Наконец все сугробы были срыты. Через узкую боковую дверь, толкаясь и теснясь, мы гурьбой ввалились в полутемный ангар. Теперь оставалось только поднять брезент.

Редкозубов и Вася Гуткин взялись за веревки, пропущенные в кольца по бокам огромного брезентового полотнища, и, приседая, с криком: «Ать, два! взяли!» рывками стали тянуть вниз.

Складываясь длинными продольными складками, брезентовая стена медленно поползла вверх. Вот внизу открылась узкая светлая щель. Щель растет, расширяется, брезентовая стена все уходит и уходит вверх. И вдруг она как-то сразу взвилась и исчезла.

В пропахший бензином, полутемный ангар ворвался свежий ветерок, розовый свет зари, запах мороза и снега.

Далеко-далеко, до самого горизонта лежит перламутровое ровное поле бухты, а на зеленоватом высоком небе, как нарисованная тушью, чернеет громада Рубини-Рок. Такой простор, что, кажется, вот садись на машину и лети прямо в облака!

В ангар вбежали собаки, весело махая хвостами. Байкал подскочил к самолету, склонив голову набок, удивленно посмотрел на него, понюхал лыжу, чихнул и закрутил головой.

— Тю отсюда! — заорал на собак и затопал ногами Редкозубов. — Прочь пошли, окаянные, чтоб вам подохнуть!

Собаки снова выскочили из ангара, уселись снаружи и с любопытством стали наблюдать за нами.

— Все к самолету! — скомандовал Шорохов.

Он суетился, хватал то одного, то другого зимовщика за локоть, подтаскивал к самолету, понукал:

— Ну, что рот разинул? Подходи сюда. Серафим Иваныч, становись на хвост. Эй, осторожней там, за растяжки не хватайтесь. Да что вы, мертвые, что ли? Ну, шевелись. Не развалитесь, не сахарные.

— Ты не очень-то ори, — вдруг сказал Вася Гуткин, — мы не тебе помогаем, а советской авиации. Не воображай, пожалуйста.

— Раз, два! дружно! — затянул Наумыч. — Раз, два! взяли!

Самолет дрогнул, сдвинулся с места и, скользя лыжами по обледенелому полу ангара, покачиваясь и распластав длинные крылья, пошел наружу, на помост.

На одну секунду вздернутый нос и широкие плоские крылья заслонили просторные ворота, лыжи стукнули о деревянный порог, и машина выплыла на волю, сразу став маленькой и хрупкой.

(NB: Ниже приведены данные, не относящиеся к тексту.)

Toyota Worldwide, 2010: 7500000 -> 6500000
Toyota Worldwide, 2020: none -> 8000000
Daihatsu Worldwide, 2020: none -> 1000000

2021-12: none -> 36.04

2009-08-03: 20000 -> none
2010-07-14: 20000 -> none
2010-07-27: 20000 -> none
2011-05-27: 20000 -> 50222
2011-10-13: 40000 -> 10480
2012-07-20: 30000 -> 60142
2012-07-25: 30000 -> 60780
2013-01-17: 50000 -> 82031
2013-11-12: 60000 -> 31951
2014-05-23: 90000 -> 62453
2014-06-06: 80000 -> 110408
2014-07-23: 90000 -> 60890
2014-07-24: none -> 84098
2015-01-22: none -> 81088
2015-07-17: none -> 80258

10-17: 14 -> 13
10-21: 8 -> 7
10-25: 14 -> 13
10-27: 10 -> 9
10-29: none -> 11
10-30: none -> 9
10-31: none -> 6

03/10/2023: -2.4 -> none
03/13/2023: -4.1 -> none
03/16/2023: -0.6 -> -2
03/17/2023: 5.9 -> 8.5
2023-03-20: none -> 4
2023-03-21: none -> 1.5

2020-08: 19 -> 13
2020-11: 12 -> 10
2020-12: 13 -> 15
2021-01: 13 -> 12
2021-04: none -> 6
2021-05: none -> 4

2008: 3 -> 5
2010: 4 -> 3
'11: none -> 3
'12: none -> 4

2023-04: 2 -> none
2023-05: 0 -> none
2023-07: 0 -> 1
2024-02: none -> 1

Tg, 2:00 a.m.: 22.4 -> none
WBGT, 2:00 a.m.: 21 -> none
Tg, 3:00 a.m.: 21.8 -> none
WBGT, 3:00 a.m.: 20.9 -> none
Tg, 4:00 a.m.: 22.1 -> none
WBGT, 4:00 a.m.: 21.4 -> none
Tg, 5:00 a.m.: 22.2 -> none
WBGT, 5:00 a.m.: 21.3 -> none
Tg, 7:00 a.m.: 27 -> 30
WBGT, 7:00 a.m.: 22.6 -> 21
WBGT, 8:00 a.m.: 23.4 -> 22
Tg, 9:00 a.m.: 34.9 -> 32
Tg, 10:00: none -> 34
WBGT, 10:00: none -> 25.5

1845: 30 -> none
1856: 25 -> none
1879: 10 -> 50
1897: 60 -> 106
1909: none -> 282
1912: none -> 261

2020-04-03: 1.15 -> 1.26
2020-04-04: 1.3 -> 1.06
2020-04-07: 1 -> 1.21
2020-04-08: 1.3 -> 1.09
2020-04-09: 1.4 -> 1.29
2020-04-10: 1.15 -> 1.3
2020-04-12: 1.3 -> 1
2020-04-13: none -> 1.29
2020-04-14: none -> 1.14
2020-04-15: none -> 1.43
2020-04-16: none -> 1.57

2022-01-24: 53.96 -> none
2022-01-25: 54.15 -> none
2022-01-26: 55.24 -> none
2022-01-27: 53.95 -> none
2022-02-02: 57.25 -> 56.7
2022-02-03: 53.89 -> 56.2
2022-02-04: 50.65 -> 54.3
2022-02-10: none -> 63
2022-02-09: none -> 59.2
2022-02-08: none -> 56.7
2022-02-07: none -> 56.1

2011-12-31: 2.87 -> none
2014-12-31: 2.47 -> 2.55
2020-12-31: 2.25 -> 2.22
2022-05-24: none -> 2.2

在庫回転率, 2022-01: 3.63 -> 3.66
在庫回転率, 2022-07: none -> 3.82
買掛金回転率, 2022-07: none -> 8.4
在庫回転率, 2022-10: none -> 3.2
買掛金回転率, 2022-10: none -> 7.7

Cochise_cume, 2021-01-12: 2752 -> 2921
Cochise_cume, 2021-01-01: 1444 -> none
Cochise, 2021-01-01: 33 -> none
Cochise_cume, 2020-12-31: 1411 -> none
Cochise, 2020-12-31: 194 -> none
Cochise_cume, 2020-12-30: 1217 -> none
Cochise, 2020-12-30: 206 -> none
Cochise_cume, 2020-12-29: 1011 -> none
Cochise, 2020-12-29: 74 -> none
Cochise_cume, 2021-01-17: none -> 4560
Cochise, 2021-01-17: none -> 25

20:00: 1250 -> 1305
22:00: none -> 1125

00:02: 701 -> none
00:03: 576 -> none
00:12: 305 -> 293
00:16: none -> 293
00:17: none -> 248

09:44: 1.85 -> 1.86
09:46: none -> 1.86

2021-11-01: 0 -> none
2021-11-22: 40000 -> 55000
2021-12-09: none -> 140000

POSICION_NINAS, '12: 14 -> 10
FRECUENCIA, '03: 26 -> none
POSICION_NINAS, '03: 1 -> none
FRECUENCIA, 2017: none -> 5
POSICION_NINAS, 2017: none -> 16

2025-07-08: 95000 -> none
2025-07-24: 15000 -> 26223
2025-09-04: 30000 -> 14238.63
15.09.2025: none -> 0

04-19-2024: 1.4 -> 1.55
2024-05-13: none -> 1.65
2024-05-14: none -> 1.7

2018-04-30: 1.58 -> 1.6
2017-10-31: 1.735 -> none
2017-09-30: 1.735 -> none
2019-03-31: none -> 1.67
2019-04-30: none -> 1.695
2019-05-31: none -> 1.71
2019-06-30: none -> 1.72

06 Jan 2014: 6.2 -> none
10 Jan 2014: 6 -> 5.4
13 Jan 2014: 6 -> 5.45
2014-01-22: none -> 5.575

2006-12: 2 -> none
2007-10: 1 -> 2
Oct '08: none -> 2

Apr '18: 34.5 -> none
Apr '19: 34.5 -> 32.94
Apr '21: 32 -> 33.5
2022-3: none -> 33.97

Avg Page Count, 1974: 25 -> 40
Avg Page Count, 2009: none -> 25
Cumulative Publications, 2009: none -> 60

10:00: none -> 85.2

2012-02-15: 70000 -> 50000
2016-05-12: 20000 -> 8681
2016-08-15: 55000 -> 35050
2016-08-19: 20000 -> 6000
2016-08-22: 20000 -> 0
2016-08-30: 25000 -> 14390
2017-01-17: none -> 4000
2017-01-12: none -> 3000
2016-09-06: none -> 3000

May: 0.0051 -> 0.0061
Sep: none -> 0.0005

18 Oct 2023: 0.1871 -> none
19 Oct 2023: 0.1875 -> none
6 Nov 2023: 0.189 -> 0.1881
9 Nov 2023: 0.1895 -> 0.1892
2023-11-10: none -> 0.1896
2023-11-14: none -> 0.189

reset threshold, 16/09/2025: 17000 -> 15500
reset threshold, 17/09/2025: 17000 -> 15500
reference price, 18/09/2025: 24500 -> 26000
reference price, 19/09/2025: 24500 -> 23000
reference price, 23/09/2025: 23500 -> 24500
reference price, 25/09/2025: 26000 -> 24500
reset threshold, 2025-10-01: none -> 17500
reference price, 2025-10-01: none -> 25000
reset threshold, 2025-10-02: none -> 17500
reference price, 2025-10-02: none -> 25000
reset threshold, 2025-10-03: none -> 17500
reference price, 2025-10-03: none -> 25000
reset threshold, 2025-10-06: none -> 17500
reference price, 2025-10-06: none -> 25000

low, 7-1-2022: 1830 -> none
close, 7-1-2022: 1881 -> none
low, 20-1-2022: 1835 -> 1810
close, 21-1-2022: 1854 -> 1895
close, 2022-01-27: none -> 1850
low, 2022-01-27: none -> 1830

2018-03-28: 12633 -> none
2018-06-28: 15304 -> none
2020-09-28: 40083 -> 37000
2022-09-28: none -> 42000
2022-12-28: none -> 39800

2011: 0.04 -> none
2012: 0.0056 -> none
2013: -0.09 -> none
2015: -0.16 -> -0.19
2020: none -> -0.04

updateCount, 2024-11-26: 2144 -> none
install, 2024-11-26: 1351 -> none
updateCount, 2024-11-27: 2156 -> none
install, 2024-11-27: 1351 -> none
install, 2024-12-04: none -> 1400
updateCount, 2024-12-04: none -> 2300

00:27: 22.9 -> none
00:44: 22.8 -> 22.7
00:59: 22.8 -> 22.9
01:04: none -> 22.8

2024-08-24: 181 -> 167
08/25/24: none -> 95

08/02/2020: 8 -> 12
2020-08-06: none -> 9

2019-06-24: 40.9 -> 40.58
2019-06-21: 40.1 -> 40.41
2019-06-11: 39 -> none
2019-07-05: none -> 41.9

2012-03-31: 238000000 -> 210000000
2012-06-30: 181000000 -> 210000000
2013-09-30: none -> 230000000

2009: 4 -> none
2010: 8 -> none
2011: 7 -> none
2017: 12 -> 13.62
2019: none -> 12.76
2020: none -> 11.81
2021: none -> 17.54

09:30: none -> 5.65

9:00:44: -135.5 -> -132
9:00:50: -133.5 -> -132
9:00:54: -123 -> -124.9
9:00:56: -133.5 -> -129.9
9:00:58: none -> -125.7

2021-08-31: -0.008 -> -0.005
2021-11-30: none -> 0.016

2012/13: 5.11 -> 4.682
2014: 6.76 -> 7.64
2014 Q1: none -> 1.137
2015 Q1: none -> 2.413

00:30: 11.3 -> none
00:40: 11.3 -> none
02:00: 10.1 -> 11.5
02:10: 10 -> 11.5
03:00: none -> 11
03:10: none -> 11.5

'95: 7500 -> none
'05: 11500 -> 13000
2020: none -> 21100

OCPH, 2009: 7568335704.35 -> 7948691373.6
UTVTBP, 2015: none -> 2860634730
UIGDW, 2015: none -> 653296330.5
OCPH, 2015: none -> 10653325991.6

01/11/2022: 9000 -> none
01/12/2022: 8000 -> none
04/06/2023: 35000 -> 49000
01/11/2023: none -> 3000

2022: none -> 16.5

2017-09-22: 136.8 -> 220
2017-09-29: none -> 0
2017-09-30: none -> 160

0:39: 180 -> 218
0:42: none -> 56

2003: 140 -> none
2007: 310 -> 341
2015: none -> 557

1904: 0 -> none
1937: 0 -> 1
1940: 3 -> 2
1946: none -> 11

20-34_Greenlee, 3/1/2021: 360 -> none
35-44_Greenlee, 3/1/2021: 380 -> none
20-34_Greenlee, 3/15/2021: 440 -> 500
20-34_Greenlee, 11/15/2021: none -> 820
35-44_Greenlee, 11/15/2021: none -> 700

Начался спуск в бухту. Редкозубов налег на хвост самолета, костыль, тормозя ход, начал пропахивать в снегу глубокую борозду. И мы тоже, упираясь в снег ногами, изо всех сил сдерживали тяжелую машину, чтобы она плавно и тихо сошла на лед бухты.

Шорохов бегал вокруг самолета и умоляюще приговаривал:

— Пожалуйста, товарищи, полегонечку. Легче, легче, пожалуйста. Я вас очень прошу.

— Вот это другой разговор, — засмеялся Вася Гуткин. — Так-то дело верней будет.

Наконец самолет спустили в бухту. Снег здесь лежал такой ровный, твердый и гладкий, что лучшего аэродрома и желать было нечего.

Подталкивая самолет, мы отвели его подальше от берега, развернули и поставили носом против ветра.

Погода, как и предсказывал Ромашников, улучшилась, небо расчистилось, стало совсем светло.

И собаки и люди столпились вокруг самолета, с нетерпением ожидая, что же будет дальше.

Вдруг через толпу протиснулся к самолету Наумыч. Он тронул за плечо Шорохова, который возился у левой лыжи самолета, и тихо спросил:

— А ты сегодня завтракал?

Шорохов даже не поднял головы.

— Какой тут еще завтрак? С шести часов ковыряемся.

— Вот и скверно, что не завтракал, — укоризненно проговорил Наумыч, — придется тогда сейчас сходить покушать.

— Действительно, — с раздражением отозвался Шорохов, завинчивая какую-то гайку. — Самое теперь время кофий распивать. — Он выпрямился и крикнул Редкозубову:

— Чехлы с мотора долой!

— Погоди, — опять спокойно и тихо сказал Наумыч, — Григорий Афанасич, погоди минутку. Сходи-ка сначала, пожуй чего-нибудь.

Шорохов даже отшатнулся от Наумыча.

— Ты что, смеяться вздумал? — хрипло спросил он. — Механик мотор заводит, а я пойду прохлаждаться? Что ты? Еще новую моду выдумал!

Он надел кожаные перчатки с раструбами, сердито отстранил рукой Наумыча и поставил ногу на крыло самолета, собираясь подняться в машину. Но Наумыч положил свою огромную лапу в косматой рукавице на его колено и твердым голосом сказал:

— Григорий Афанасич, еще раз говорю тебе — сходи, позавтракай.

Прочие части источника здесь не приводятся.